■ INSTRUCTIONS TO FOLLOW: Which lines of the records contain "filter"? Collect every one of them.

=-=-=

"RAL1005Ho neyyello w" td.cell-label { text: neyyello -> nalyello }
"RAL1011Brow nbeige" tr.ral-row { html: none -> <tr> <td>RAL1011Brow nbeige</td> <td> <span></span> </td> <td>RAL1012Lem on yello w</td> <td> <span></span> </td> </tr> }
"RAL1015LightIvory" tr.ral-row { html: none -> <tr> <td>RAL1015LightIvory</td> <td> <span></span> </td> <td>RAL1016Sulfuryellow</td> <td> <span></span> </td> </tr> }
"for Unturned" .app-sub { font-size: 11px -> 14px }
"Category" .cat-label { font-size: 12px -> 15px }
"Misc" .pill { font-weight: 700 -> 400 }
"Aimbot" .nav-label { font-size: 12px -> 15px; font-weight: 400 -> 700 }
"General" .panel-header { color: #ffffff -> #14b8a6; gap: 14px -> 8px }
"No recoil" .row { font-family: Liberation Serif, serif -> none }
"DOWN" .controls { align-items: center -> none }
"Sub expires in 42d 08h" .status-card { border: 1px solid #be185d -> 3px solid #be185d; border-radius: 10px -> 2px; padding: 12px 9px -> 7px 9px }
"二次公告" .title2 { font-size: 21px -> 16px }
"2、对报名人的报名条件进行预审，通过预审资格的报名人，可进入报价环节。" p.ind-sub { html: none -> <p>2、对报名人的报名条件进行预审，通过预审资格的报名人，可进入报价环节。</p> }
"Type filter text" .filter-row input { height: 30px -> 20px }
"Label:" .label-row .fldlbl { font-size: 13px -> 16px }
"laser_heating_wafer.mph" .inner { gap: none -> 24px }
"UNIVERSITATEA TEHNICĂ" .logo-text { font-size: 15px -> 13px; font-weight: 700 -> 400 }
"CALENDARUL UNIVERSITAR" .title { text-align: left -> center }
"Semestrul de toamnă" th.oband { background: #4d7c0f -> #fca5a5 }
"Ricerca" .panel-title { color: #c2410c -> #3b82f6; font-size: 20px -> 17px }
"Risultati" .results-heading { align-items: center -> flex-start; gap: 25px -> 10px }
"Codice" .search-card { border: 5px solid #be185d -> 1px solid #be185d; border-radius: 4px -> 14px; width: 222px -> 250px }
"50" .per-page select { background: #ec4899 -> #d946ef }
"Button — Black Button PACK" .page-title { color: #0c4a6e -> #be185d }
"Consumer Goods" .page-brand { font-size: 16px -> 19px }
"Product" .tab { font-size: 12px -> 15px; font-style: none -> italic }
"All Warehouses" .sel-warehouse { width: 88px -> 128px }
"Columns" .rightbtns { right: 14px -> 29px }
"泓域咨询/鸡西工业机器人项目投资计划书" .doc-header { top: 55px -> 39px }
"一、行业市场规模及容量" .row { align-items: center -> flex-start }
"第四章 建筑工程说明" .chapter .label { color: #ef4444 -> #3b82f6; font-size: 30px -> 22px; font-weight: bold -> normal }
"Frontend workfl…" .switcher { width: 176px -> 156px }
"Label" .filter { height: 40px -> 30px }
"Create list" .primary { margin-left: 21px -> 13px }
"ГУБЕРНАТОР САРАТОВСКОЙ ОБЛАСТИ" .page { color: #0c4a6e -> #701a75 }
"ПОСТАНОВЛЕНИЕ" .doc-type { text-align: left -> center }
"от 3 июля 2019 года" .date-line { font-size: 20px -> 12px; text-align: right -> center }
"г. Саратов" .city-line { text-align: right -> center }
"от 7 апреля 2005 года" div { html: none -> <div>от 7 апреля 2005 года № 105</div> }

=-=-=

■ ANSWER:
"Type filter text" .filter-row input { height: 30px -> 20px }
"Label" .filter { height: 40px -> 30px }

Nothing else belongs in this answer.